Voici une question rarement débattue dans les milieux sportifs, et pas tellement non plus dans les milieux artistiques : comment représenter un athlète en train de courir (*) ?

On peut évidemment décomposer le mouvement selon la méthode mise au point par le Français Étienne-Jules Marey (1830-1904) qui utilisait pour cela des techniques de photographie stroboscopique. Mais cela fait beaucoup de bras et de jambes pour chaque personnage et lorsqu’on doit représenter un groupe de coureurs, le dessin devient vite très confus.

L’avènement de la bande dessinée au XXe siècle coïncide avec la survenue de solutions originales. L’une d’entre elles consiste à travailler le décor. La vélocité du héros est alors proportionnelle à la poussière qu’il soulève.

Obélix en roue libre

Après la BD, les dessins animés firent aussi beaucoup. C’est le cas avec les Looney Tunes, ces saynètes venues des USA où sévissent Bugs Bunny, Daffy Duck et la volaille la plus rapide des deux hémisphères, Bip-Bip et ses cannes de sprinteur. Les petits sketchs au cours desquels son ennemi le coyote le prend en chasse sont une succession de courses-poursuites effrénées, pleines d’inventivité.

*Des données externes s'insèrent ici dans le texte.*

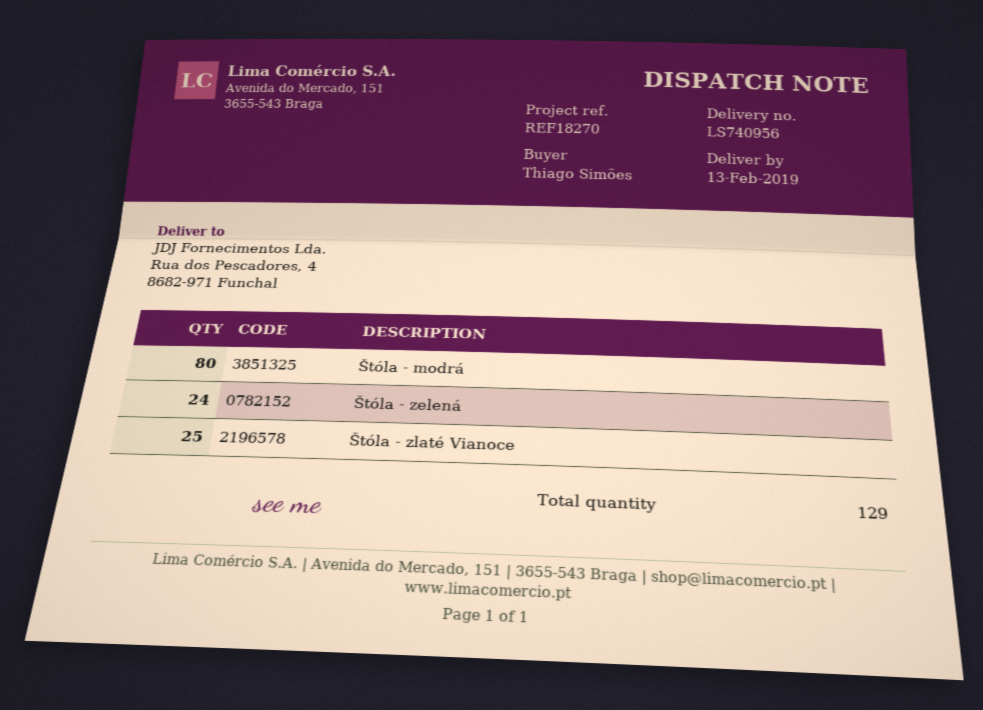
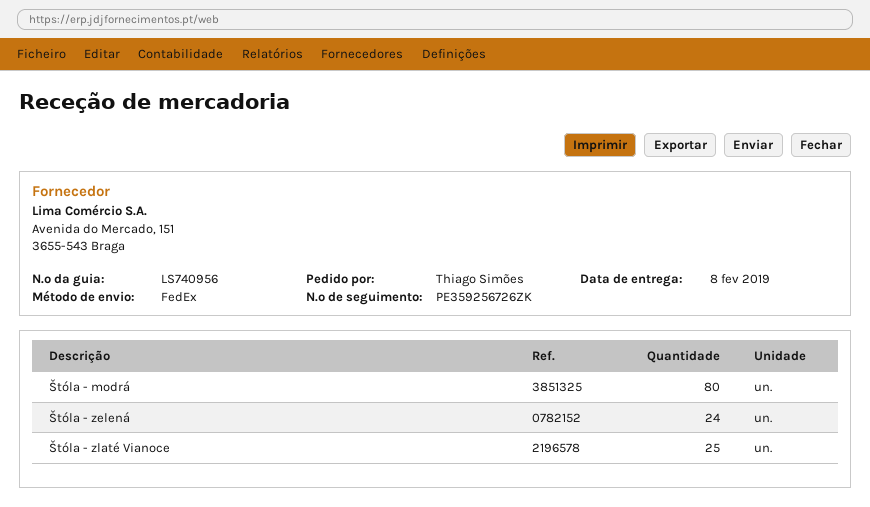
delivery date: 2019-02-13 -> 2019-02-08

Tout le monde a en mémoire ces situations hilarantes où le canidé, emporté dans son élan, ne voit pas le ravin dans lequel il se précipite et mouline dans le vide… jusqu’à ce qu’il s’écrase sur le sol. Chose étrange, nous ne sommes pas vraiment surpris par la coïncidence de la prise de conscience du vide et de la chute.

Absorbé par le rythme de la poursuite, notre imaginaire avait comblé le vide sous les pattes du coyote dont les "air foulées" étaient devenues plausibles.

C’est la grande nouveauté de la 2e moitié du siècle passé : désormais, il n’est plus nécessaire aux dessinateurs d’être totalement explicites quand ils figurent le mouvement. Familier des images et des codes du récit pictural, le lecteur est capable de partager ses folies. On ne le prend plus par la main, ou beaucoup moins, on préfère lui adresser des clins d’œil ou carrément le surprendre.

Dans ce registre, on fera difficilement mieux qu’Astérix et Obélix à la poursuite de Claudius Cornedurus dans Astérix aux Jeux olympiques. Surpris par la course gaillarde de ce légionnaire-champion romain, ils le rattrapent en quelques mètres, aidés par la fameuse potion magique qui leur autorise une foulée si vive que leurs pieds en deviennent flous et, sur le papier, se changent en véritables roues. Magnifique ! Obélix sur roues, il fallait y penser.

Au lecteur de remplir les cases !

À partir des années 1980-1990, plus rien d’étonnant à voir des héros s’égailler en tous sens, ni même faire du sport. Parmi les auteurs les plus créatifs, on trouve les auteurs de mangas. Un des plus célèbres reste Olive et Tom, dont l’astuce picturale, dite du tapis roulant, fait encore rire aujourd’hui. Quand les personnages principaux de la série, de jeunes footballeurs, se lancent dans une course (interminable), la vitesse est représentée par un défilement rapide du sol sous leurs pieds, qui épouse la courbure du globe terrestre. Olive et Tom (Olive surtout, Tom étant gardien de but) parcourent le terrain de foot comme un soleil qui se lève à l’horizon. En trois dessins répétés à l’infini, on peut ainsi emballer une minute de course. Habile !

Décidément, en portant une attention soutenue à la façon dont les artistes représentent le mouvement, on découvre un monde d’une folle ingéniosité où tous les coups sont permis. Les coups de crayon, bien sûr !

(*) Lire Zatopek n° 58, page 60 "Courir, c’est tout un art".